The geometric approach for determination of the cardiac function from retrospectively ECG gated MSCT has been shown to be quite accurate when compared with magnetic resonance imaging [6, 7, 30], which was established as gold standard for functional cardiac imaging [36]; however, geometric analysis of CT data sets showed a tendency to slightly underestimate the SV and therefore the CO. This effect is most likely caused by the limited temporal resolution of ECG-gated MSCT as motion free imaging of the heart requires a temporal resolution of 30–50 ms [37]. The reconstruction of only ten image series every 10% of the RR interval may also limit the determination of the left ventricular volumes, as the peak systolic contraction might be missed. In addition, the examined patient group consists mainly of patients with suspected coronary artery disease with only 2 patients suffering from other cardiovascular disorders.

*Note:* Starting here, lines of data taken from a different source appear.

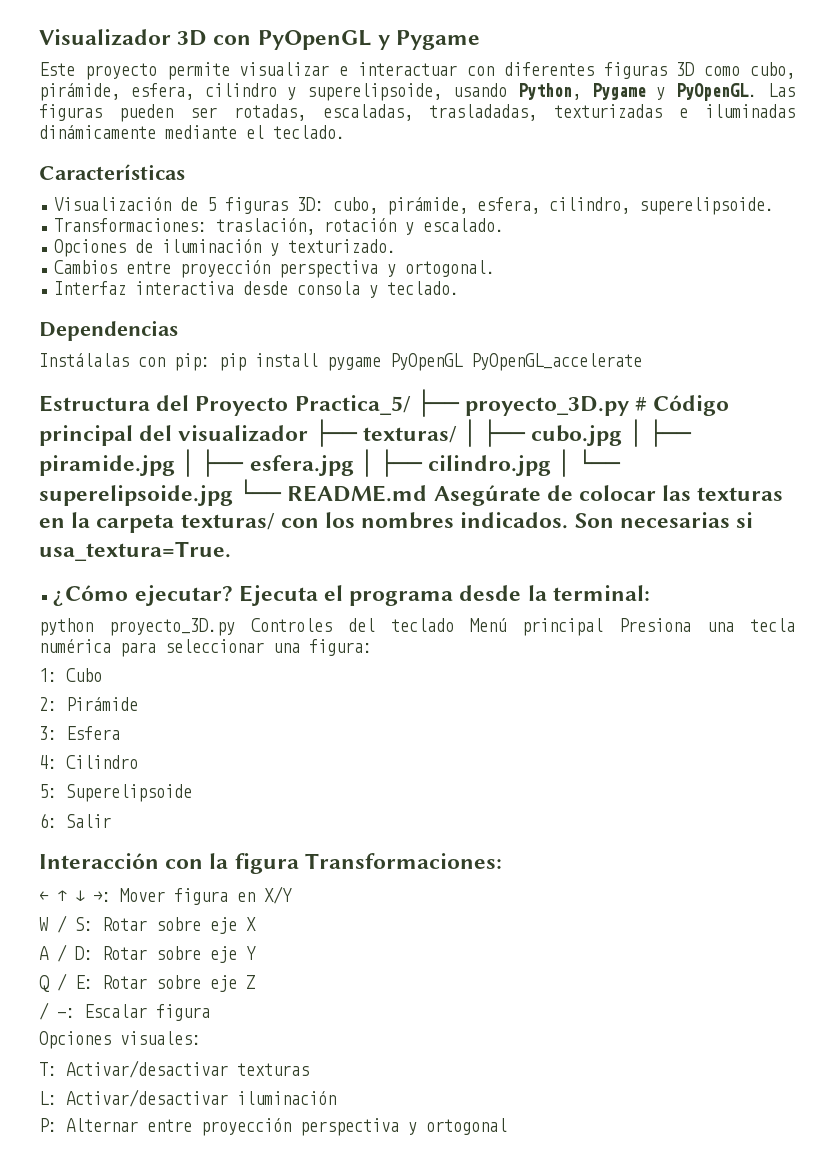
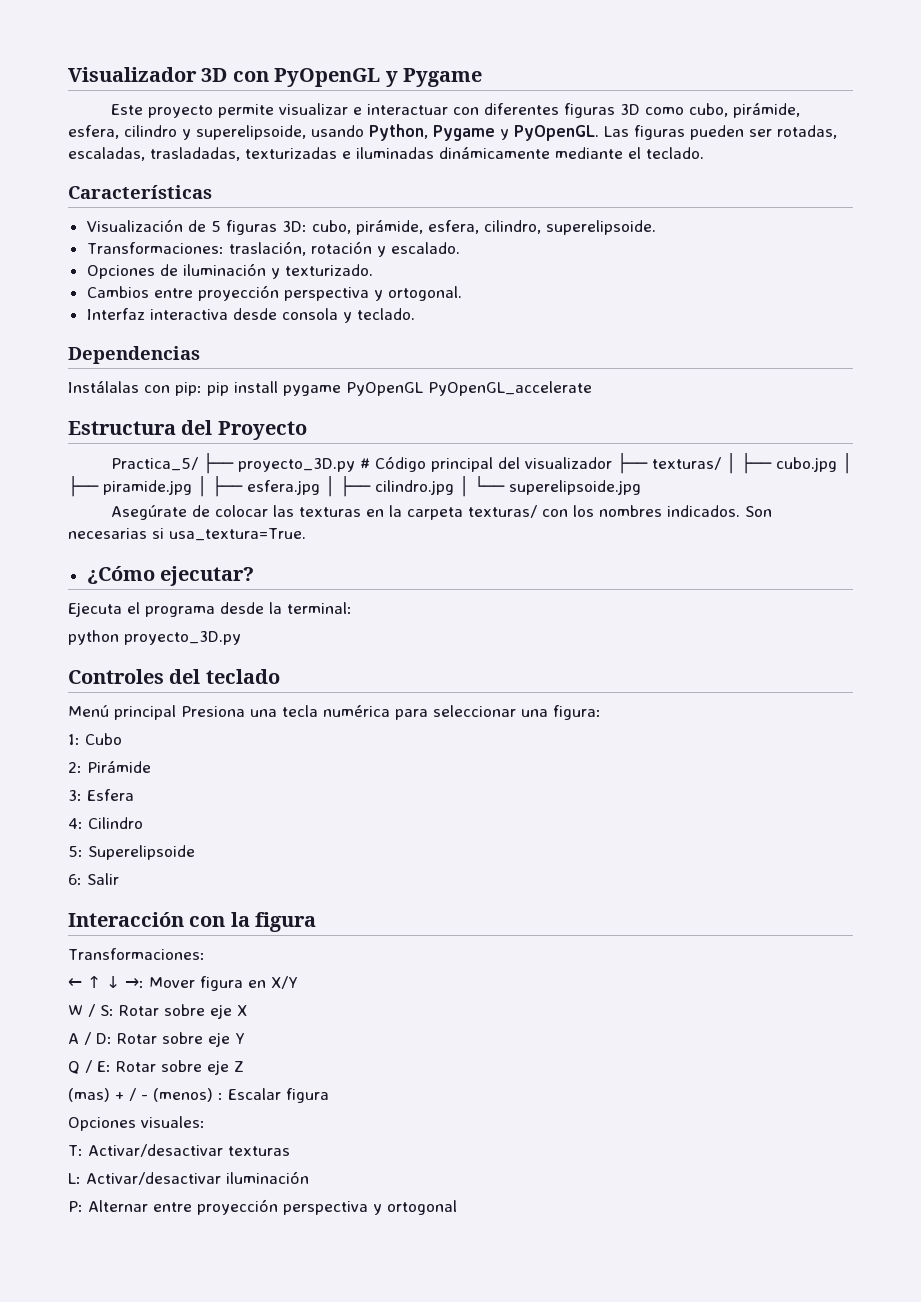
- Estructura del Proyecto Practica_5/ ├── proyecto_3D.py # Código principal del visualizador ├── texturas/ │ ├── cubo.jpg │ ├── piramide.jpg │ ├── esfera.jpg │ ├── cilindro.jpg │ └── superelipsoide.jpg └── README.md Asegúrate de colocar las texturas en la carpeta texturas/ con los nombres indicados.
+ Estructura del Proyecto
+ Practica_5/ ├── proyecto_3D.py # Código principal del visualizador ├── texturas/ │ ├── cubo.jpg │ ├── piramide.jpg │ ├── esfera.jpg │ ├── cilindro.jpg │ └── superelipsoide.jpg
+ Asegúrate de colocar las texturas en la carpeta texturas/ con los nombres indicados.
- ¿Cómo ejecutar? Ejecuta el programa desde la terminal:
+ ¿Cómo ejecutar?
+ Ejecuta el programa desde la terminal:
- python proyecto_3D.py Controles del teclado Menú principal Presiona una tecla numérica para seleccionar una figura:
+ python proyecto_3D.py
+ Controles del teclado
+ Menú principal Presiona una tecla numérica para seleccionar una figura:
- Interacción con la figura Transformaciones:
+ Interacción con la figura
+ Transformaciones:
- / -: Escalar figura
+ (mas) + / - (menos) : Escalar figura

All these factors may contribute to the differences observed between both techniques. Nevertheless, despite these potential limitations, there was good correlation and good agreement between both techniques. In comparison with previous animal and patient studies we found a systematic overestimation of the CO calculated from the time–attenuation curves. As discussed previously, this is most likely due to trailing contrast material arriving delayed at the heart. We were able to successfully correct for this effect by applying a constant correction factor which completely eliminated the systematic difference. In comparison with the patient study performed by Ludman et al. [16], our results showed a markedly reduced scattering of the data—by more than a factor of 2—indicating the applicability of this method in clinical routine by using modern MSCT scanners.

Conclusion

Non-invasive quantification of CO and SV is possible as a fast and simple additional post-processing procedure applied to standard test-bolus data. As a test-bolus injection is routinely used for determination of the circulation time in contrast-enhanced MSCT of the heart, this technique provides valuable information on the cardiac function without additional application of contrast material or radiation.